TASK TO COMPLETE:
In the data below, find the line that contains "[48,414,455,478] SUNNY THOUGHTS" and the line that contains "[48,501,137,524] July 6, 2017". Copy both, plus every line between them, exactly.

DATA LISTING:
· · · ·

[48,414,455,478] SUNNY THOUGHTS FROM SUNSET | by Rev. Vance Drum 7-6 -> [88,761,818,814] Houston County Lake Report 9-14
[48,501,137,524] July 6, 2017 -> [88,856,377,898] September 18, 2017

· · · ·

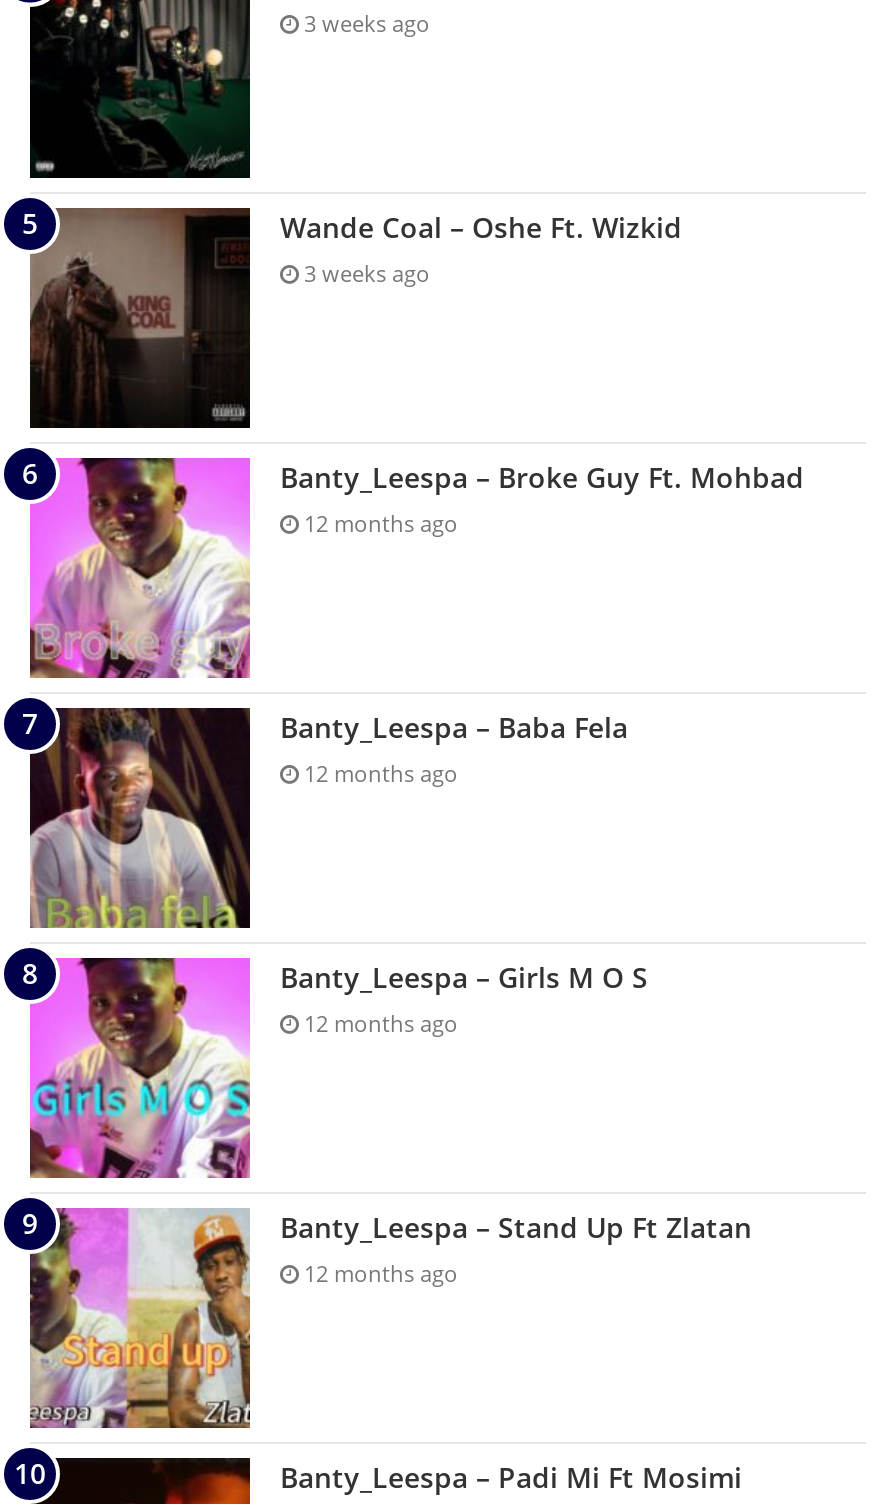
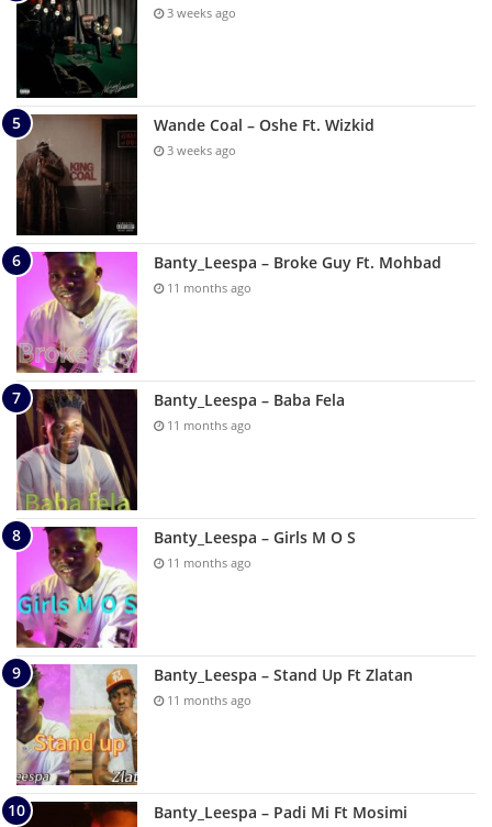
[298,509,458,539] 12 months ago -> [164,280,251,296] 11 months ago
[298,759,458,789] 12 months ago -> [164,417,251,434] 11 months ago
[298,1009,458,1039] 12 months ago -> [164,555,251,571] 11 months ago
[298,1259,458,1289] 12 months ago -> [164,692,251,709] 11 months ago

· · · ·

ANSWER TO THIS EXERCISE:
[48,414,455,478] SUNNY THOUGHTS FROM SUNSET | by Rev. Vance Drum 7-6 -> [88,761,818,814] Houston County Lake Report 9-14
[48,501,137,524] July 6, 2017 -> [88,856,377,898] September 18, 2017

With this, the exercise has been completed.